Lindh, who was 20 years old when captured, left the prison in Terre Haute, Indiana, on Thursday morning, the Federal Bureau of Prisons said. He had been sentenced to 20 years after pleading guilty in 2002 to charges of supplying services to the Taliban and carrying an explosive during the commission of a felony.

Lindh is among dozens of prisoners to be released during the next few years after being captured in Iraq and Afghanistan and convicted of terrorism-related crimes following the attacks on the United States by al Qaeda on Sept. 11, 2001.

U.S. Secretary of State Mike Pompeo called Lindh’s release “unexplainable and unconscionable.”

“There’s something deeply troubling and wrong about it,” he said on Fox News on Thursday morning.

“What is the current interagency policy, strategy, and process for ensuring that terrorist/extremist offenders successfully reintegrate into society?” asked US Senators Richard Shelby and Margaret Hassan in a letter to the Federal Bureau of Prisons.

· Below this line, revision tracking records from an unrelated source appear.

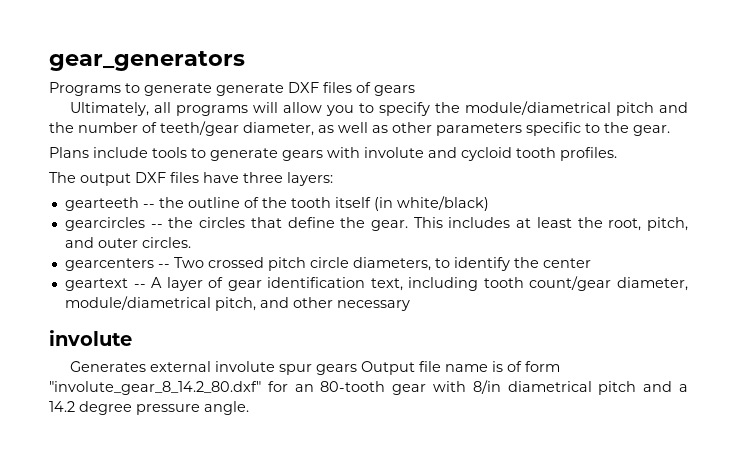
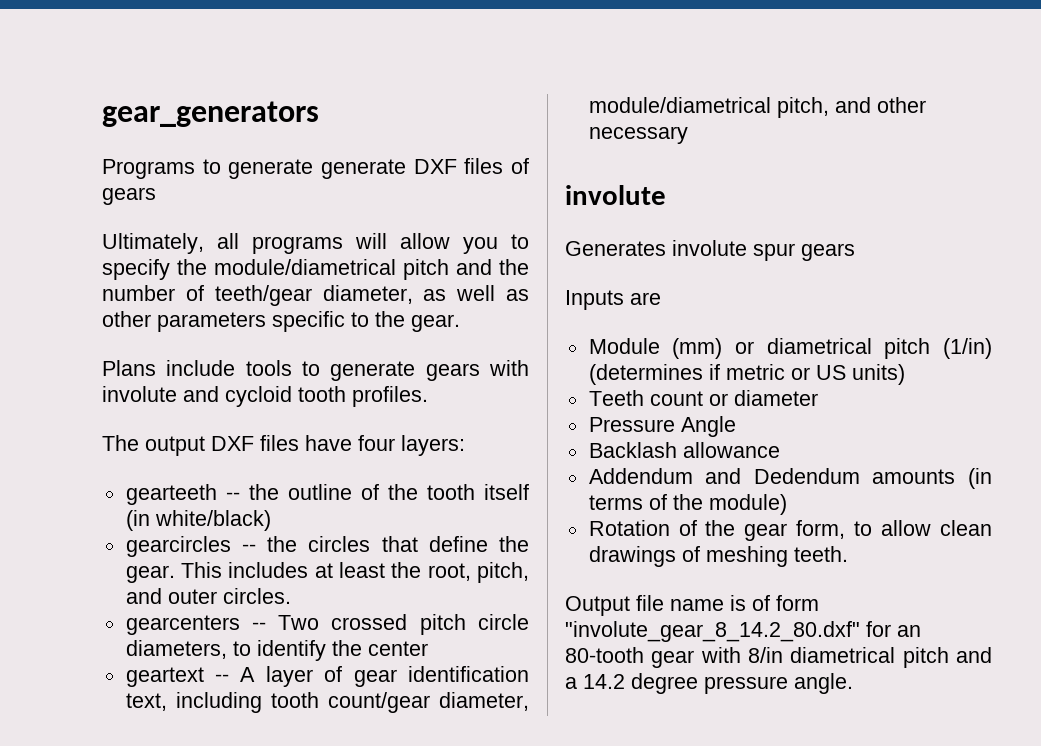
[243,172,283,183] three -> [358,435,395,451] four
[150,361,212,372] external -> (666, 248) none
(358, 369) none -> [565,290,661,310] [588,338,992,359] [588,364,905,385] [588,390,818,406] [588,416,736,437] [588,442,780,458] [588,468,992,489] [588,494,787,515] [588,520,992,541] [588,546,848,567] // Inputs are // Module (mm) or diametrical pitch (1/in) (determines if metric or US units) // Teeth count or diameter // Pressure Angle // Backlash allowance // Addendum and Dedendum amounts (in terms of the module) // Rotation of the gear form, to allow clean drawings of meshing teeth. //

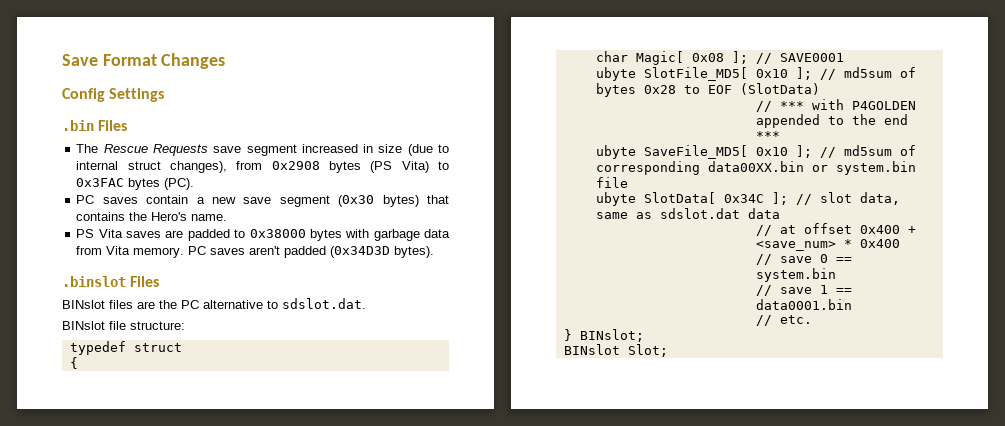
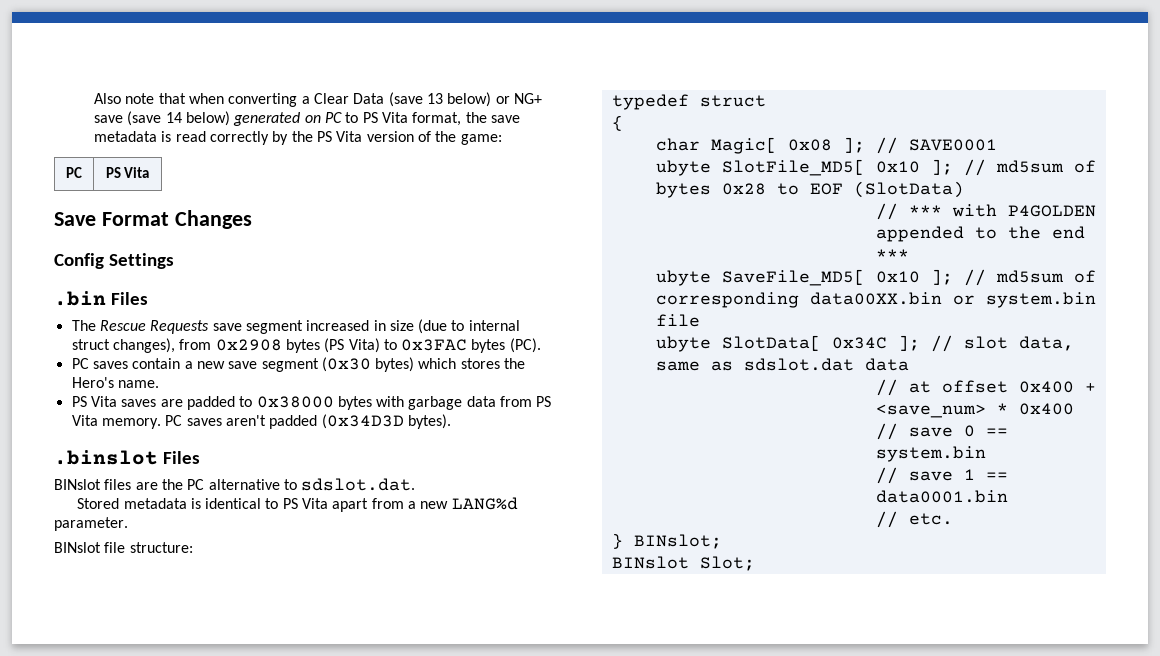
(62, 60) none -> [94,92,542,107] [94,111,520,126] [94,131,502,145] [66,167,82,178] [105,167,150,178] Also note that when converting a Clear Data (save 13 below) or NG+ save (save 14 below) generated on PC to PS Vita format, the save metadata is read correctly by the PS Vita version of the game: // PC | PS Vita //
[426,195,449,204] [76,212,126,221] that contains -> [418,358,500,369] which stores
(103, 250) none -> [536,396,552,407] PS
(366, 303) none -> [77,497,518,512] [54,517,128,531] // Stored metadata is identical to PS Vita apart from a new LANG%d parameter.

During his supervised release, Lindh will not be allowed to possess any internet-capable device without permission from his probation officer, and any such device must be monitored continuously, according to court documents.

He is not allowed to hold a passport, communicate with known extremists or have any online communications in any language other than English unless approved. He also must undergo mental health counselling, court documents showed.

Lindh’s parents, Marilyn Walker and Frank Lindh, did not respond to requests for comment and Lindh’s lawyer, Bill Cummings, declined to comment.